Dix jours après la démission de Jacques Bangou, la ville de Pointe-à-Pitre, sous-préfecture de la Guadeloupe, a déjà élu son nouveau maire. Il s’agit de Josiane Gatibelza, 79 ans, jusqu’alors première adjointe à la mairie de Pointe-à-Pitre.

Elle a été élue ce mardi pour remplacer l’ancien édile, qui a quitté ses fonctions de son plein gré le 20 juillet dernier, à la suite d'une procédure de révocation lancée à son encontre en raison du déficit majeur de sa commune. Seule en lice pour ce siège, Josiane Gatibelza a obtenu 21 des 31 voix du conseil municipal de Pointe-à-Pitre. C’est une première dans le paysage politique pointois, puisque jamais une femme n’avait occupé ce poste.

Après avoir rendu hommage à l’ancien maire de Jacques Bangou auquel elle a adressé « son affection et sa fidélité », la maire a déclaré qu’elle assumera, « dans le contexte difficile que vous connaissez » et la période précédant les municipales de 2020, « toutes les responsabilités avec humilité, rigueur et sens des intérêts de la ville de Pointe-à-Pitre », rapportent nos confrères de Radio Caraïbes Internationale (RCI).

« La vérité sur les comptes »

Josiane Gatibelza a également évoqué une série « d’objectifs » à réaliser durant cette période dont le rétablissement sur « la vérité des comptes, d’engager le dialogue avec l’Etat sur une stratégie d’accompagnement et de redressement et travailler à la restructuration des services pour répondre aux préconisations de la Chambre régionale des comptes ».

En effet, la procédure de révocation qui a conduit à la démission de Jacques Bangou avait été enclenchée par le préfet de Guadeloupe, Philippe Gustin, à la suite d’un déficit de 78 millions d’euros de la commune de Pointe-à-Pitre, constaté par la Chambre régionale des comptes (CRC).
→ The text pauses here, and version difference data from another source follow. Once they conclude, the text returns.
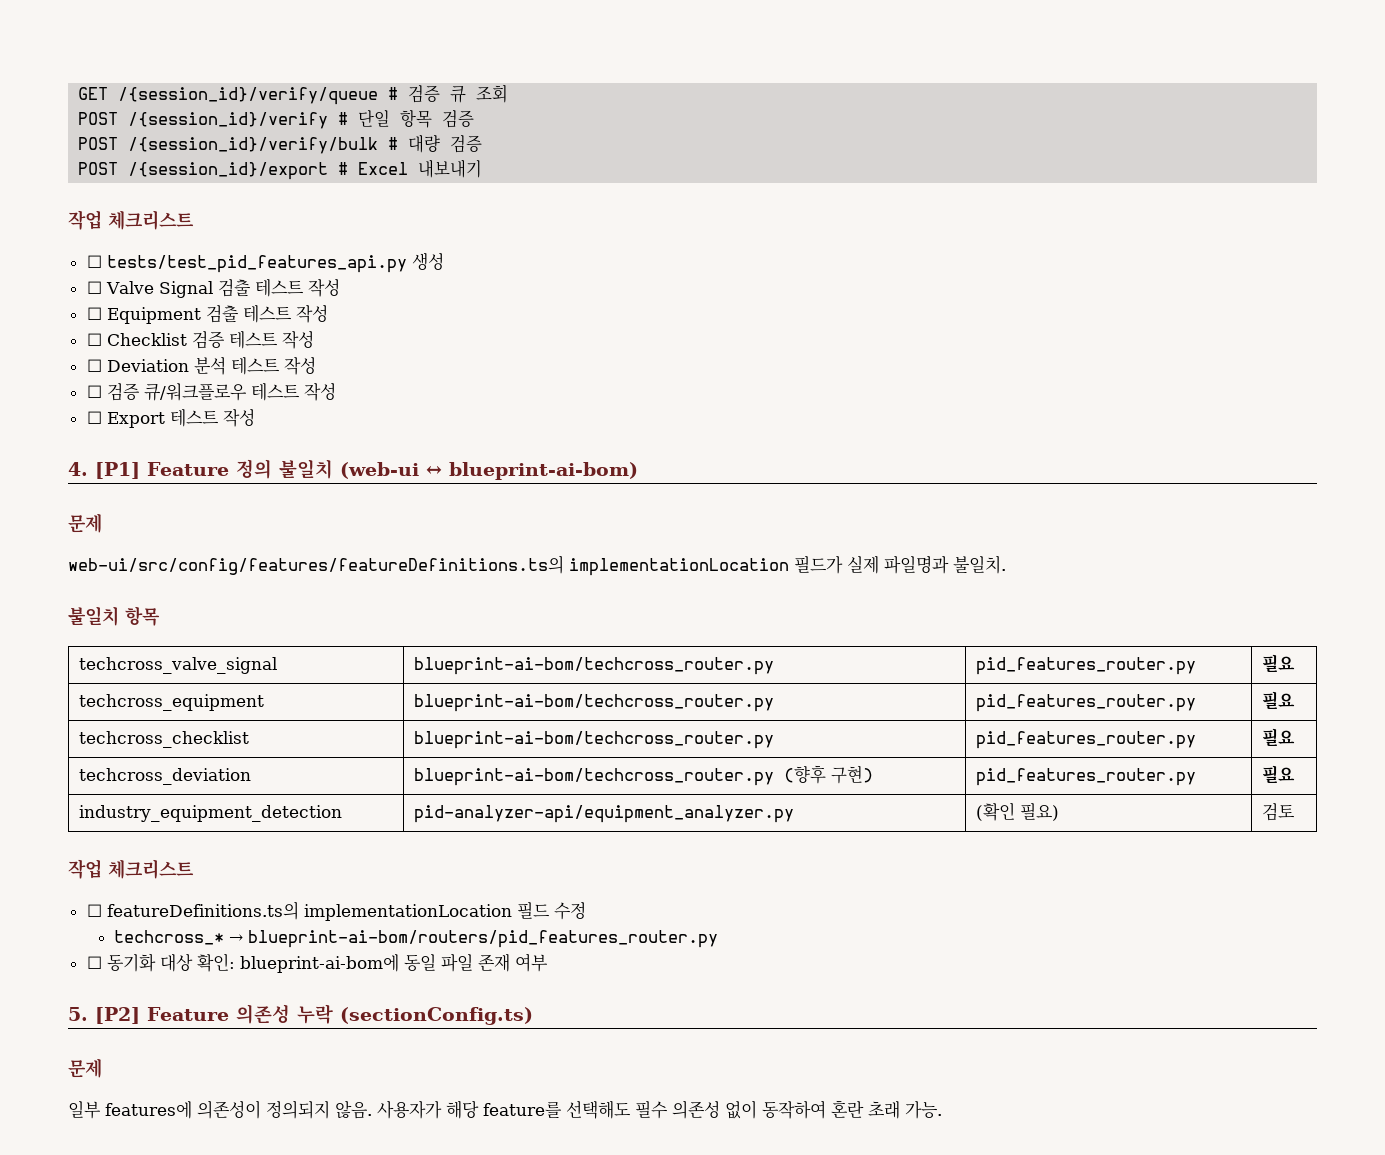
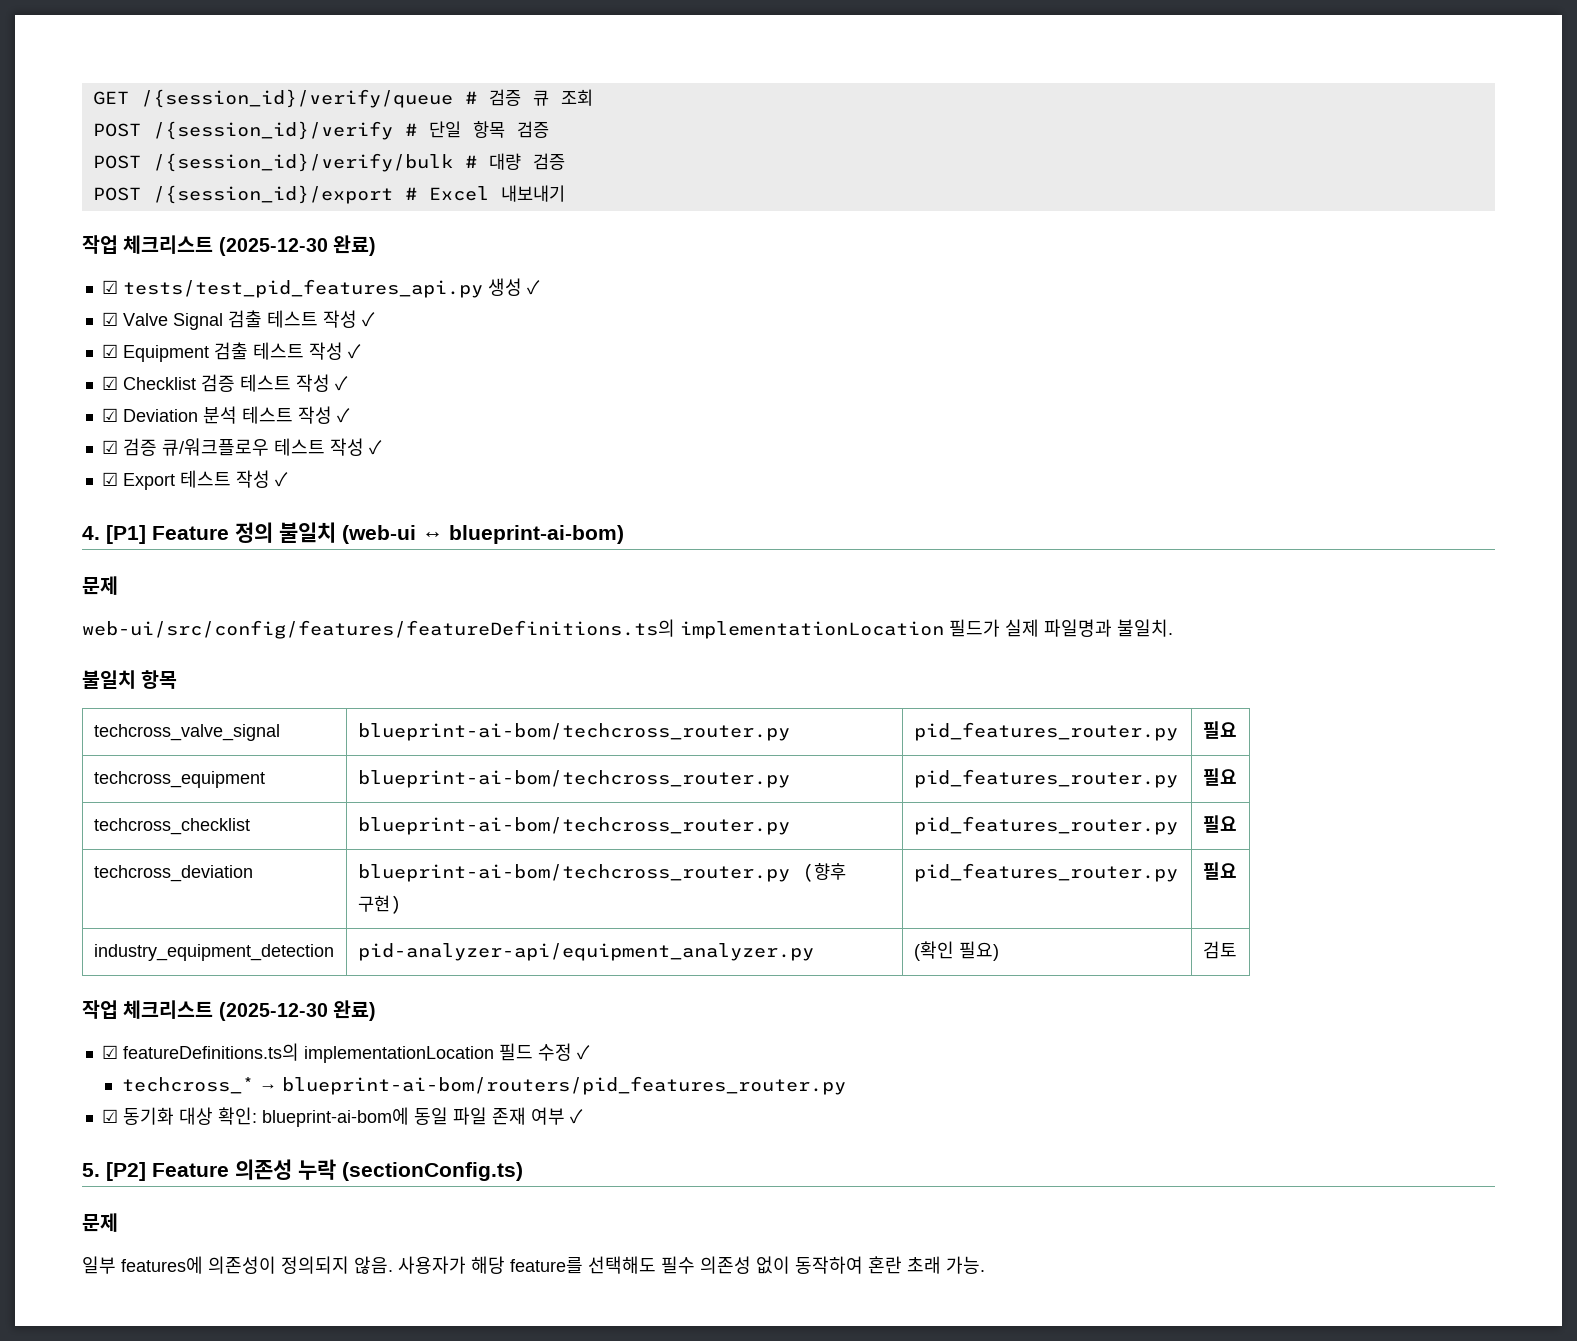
  POST /{session_id}/export # Excel 내보내기
- 작업 체크리스트
- ☐ tests/test_pid_features_api.py 생성
- ☐ Valve Signal 검출 테스트 작성
- ☐ Equipment 검출 테스트 작성
- ☐ Checklist 검증 테스트 작성
- ☐ Deviation 분석 테스트 작성
- ☐ 검증 큐/워크플로우 테스트 작성
- ☐ Export 테스트 작성
+ 작업 체크리스트 (2025-12-30 완료)
+ ☑ tests/test_pid_features_api.py 생성 ✓
+ ☑ Valve Signal 검출 테스트 작성 ✓
+ ☑ Equipment 검출 테스트 작성 ✓
+ ☑ Checklist 검증 테스트 작성 ✓
+ ☑ Deviation 분석 테스트 작성 ✓
+ ☑ 검증 큐/워크플로우 테스트 작성 ✓
+ ☑ Export 테스트 작성 ✓
  industry_equipment_detection | pid-analyzer-api/equipment_analyzer.py | (확인 필요) | 검토
- 작업 체크리스트
- ☐ featureDefinitions.ts의 implementationLocation 필드 수정
+ 작업 체크리스트 (2025-12-30 완료)
+ ☑ featureDefinitions.ts의 implementationLocation 필드 수정 ✓
- ☐ 동기화 대상 확인: blueprint-ai-bom에 동일 파일 존재 여부
+ ☑ 동기화 대상 확인: blueprint-ai-bom에 동일 파일 존재 여부 ✓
L’absence de réponse de l’ancien maire aux recommandations de la CRC avait poussé le représentant de l’État à lancer cette procédure rarissime sous la Ve République.

Dans une lettre adressée aux habitants de Pointe-à-Pitre et au personnel municipal, l’ex-maire avait expliqué avoir envoyé au préfet sa démission pour « tenter de préserver (la) ville des coups incessants qui lui sont portés » et affirmé être « confronté à une volonté, établie, de l’écarter à des fins politiques ». « Ma démission veut dénoncer fermement le retour de l’Etat à des pratiques autoritaires que nous avons bien connues avant la décentralisation », avait-il aussi ajouté.

Fin de la « dynastie Bangou »

La candidature de Josiane Gatibelza a été proposée par Jacques Bangou, qui demeure conseiller municipal après le départ de ses fonctions. Il conserve également sa position de président du Parti progressiste et démocratique guadeloupéen (PPDG).

L’élection de Josiane Gatibelza met un terme à plus de cinq décennies d’une dynastie familiale à la mairie. Élu en 1965, le père Henri Bangou avait passé le flambeau à son fils, Jacques, en mars 2008.

Ce nouveau conseil restera en place jusqu’aux prochaines élections municipales, en mars 2020.